** Opening SUPPLIED ENTRIES block **
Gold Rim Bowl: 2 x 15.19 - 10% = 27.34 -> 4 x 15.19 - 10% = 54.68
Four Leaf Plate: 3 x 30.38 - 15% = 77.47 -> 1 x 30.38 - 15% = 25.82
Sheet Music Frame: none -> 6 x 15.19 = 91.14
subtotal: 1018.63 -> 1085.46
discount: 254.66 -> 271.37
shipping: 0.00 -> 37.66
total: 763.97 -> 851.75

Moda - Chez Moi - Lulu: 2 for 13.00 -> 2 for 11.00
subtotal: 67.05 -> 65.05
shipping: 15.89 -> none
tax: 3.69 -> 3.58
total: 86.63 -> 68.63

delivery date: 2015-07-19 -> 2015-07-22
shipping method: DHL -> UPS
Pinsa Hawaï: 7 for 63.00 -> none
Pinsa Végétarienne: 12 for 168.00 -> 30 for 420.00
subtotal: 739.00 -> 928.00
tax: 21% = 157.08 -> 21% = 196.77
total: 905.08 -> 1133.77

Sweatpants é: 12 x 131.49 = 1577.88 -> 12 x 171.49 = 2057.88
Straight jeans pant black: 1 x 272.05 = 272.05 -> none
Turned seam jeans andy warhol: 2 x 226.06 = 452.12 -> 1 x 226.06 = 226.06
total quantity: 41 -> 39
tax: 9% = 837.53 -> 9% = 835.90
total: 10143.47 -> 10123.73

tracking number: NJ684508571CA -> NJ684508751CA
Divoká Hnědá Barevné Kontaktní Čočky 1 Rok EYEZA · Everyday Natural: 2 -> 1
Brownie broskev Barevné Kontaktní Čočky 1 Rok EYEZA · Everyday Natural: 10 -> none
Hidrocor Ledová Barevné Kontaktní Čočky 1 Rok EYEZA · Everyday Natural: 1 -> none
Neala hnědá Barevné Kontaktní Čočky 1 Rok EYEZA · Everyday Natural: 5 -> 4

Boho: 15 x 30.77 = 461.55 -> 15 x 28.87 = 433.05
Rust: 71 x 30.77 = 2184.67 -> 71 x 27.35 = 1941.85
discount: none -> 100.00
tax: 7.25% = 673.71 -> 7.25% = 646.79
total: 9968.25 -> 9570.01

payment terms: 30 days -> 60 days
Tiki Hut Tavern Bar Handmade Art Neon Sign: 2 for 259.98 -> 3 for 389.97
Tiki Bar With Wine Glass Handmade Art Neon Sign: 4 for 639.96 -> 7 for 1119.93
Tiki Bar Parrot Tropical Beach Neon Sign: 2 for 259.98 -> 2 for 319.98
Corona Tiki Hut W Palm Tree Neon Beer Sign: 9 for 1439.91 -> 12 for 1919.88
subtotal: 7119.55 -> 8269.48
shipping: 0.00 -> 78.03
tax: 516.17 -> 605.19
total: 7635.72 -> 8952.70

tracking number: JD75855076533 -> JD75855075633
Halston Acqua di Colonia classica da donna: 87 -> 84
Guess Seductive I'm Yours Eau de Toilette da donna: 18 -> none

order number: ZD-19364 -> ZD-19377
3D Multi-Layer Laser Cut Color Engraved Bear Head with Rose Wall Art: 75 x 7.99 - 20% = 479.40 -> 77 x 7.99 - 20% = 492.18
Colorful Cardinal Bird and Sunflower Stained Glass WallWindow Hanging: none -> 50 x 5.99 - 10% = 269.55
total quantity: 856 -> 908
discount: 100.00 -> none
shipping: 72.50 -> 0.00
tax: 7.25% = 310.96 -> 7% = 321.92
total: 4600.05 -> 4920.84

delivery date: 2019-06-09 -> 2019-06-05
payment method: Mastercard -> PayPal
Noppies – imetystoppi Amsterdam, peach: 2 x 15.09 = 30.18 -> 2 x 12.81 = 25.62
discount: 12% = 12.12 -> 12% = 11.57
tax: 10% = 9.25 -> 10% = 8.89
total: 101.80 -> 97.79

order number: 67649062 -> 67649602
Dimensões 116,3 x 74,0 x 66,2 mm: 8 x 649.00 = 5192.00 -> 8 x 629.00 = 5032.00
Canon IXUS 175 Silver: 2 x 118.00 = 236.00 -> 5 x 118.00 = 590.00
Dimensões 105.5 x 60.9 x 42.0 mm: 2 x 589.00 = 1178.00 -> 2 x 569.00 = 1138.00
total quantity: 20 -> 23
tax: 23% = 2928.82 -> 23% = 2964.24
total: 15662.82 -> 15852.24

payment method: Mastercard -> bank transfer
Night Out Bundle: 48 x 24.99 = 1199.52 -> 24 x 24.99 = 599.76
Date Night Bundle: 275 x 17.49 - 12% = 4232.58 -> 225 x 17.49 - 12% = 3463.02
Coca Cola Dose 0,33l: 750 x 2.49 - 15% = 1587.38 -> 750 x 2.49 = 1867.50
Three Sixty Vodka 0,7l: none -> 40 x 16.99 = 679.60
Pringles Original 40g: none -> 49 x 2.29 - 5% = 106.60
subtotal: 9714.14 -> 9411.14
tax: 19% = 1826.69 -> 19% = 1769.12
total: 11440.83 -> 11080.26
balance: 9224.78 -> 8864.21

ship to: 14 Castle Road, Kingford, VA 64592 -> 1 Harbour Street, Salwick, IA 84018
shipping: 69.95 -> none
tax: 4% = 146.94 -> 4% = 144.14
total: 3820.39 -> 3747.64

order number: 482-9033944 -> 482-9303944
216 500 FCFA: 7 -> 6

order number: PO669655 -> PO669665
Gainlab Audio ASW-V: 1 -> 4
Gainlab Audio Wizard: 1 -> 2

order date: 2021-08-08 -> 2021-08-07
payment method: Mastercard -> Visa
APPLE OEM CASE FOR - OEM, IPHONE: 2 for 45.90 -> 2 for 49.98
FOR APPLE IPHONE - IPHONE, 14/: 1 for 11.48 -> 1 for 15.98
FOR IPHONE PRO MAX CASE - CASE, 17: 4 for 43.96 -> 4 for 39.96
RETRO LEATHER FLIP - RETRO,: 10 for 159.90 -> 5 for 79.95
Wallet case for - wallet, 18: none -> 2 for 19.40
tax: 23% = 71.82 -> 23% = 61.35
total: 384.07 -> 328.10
** Closing SUPPLIED ENTRIES block **
YOUR OBJECTIVE ▸ Going back to the entries above, set down exactly the lines that begin at the one with "tax: 7.25% = 310.96 -> 7% = 321.92" and end at the one with "APPLE OEM CASE", both included, and nothing else.

EXPECTED OUTPUT ▸
tax: 7.25% = 310.96 -> 7% = 321.92
total: 4600.05 -> 4920.84

delivery date: 2019-06-09 -> 2019-06-05
payment method: Mastercard -> PayPal
Noppies – imetystoppi Amsterdam, peach: 2 x 15.09 = 30.18 -> 2 x 12.81 = 25.62
discount: 12% = 12.12 -> 12% = 11.57
tax: 10% = 9.25 -> 10% = 8.89
total: 101.80 -> 97.79

order number: 67649062 -> 67649602
Dimensões 116,3 x 74,0 x 66,2 mm: 8 x 649.00 = 5192.00 -> 8 x 629.00 = 5032.00
Canon IXUS 175 Silver: 2 x 118.00 = 236.00 -> 5 x 118.00 = 590.00
Dimensões 105.5 x 60.9 x 42.0 mm: 2 x 589.00 = 1178.00 -> 2 x 569.00 = 1138.00
total quantity: 20 -> 23
tax: 23% = 2928.82 -> 23% = 2964.24
total: 15662.82 -> 15852.24

payment method: Mastercard -> bank transfer
Night Out Bundle: 48 x 24.99 = 1199.52 -> 24 x 24.99 = 599.76
Date Night Bundle: 275 x 17.49 - 12% = 4232.58 -> 225 x 17.49 - 12% = 3463.02
Coca Cola Dose 0,33l: 750 x 2.49 - 15% = 1587.38 -> 750 x 2.49 = 1867.50
Three Sixty Vodka 0,7l: none -> 40 x 16.99 = 679.60
Pringles Original 40g: none -> 49 x 2.29 - 5% = 106.60
subtotal: 9714.14 -> 9411.14
tax: 19% = 1826.69 -> 19% = 1769.12
total: 11440.83 -> 11080.26
balance: 9224.78 -> 8864.21

ship to: 14 Castle Road, Kingford, VA 64592 -> 1 Harbour Street, Salwick, IA 84018
shipping: 69.95 -> none
tax: 4% = 146.94 -> 4% = 144.14
total: 3820.39 -> 3747.64

order number: 482-9033944 -> 482-9303944
216 500 FCFA: 7 -> 6

order number: PO669655 -> PO669665
Gainlab Audio ASW-V: 1 -> 4
Gainlab Audio Wizard: 1 -> 2

order date: 2021-08-08 -> 2021-08-07
payment method: Mastercard -> Visa
APPLE OEM CASE FOR - OEM, IPHONE: 2 for 45.90 -> 2 for 49.98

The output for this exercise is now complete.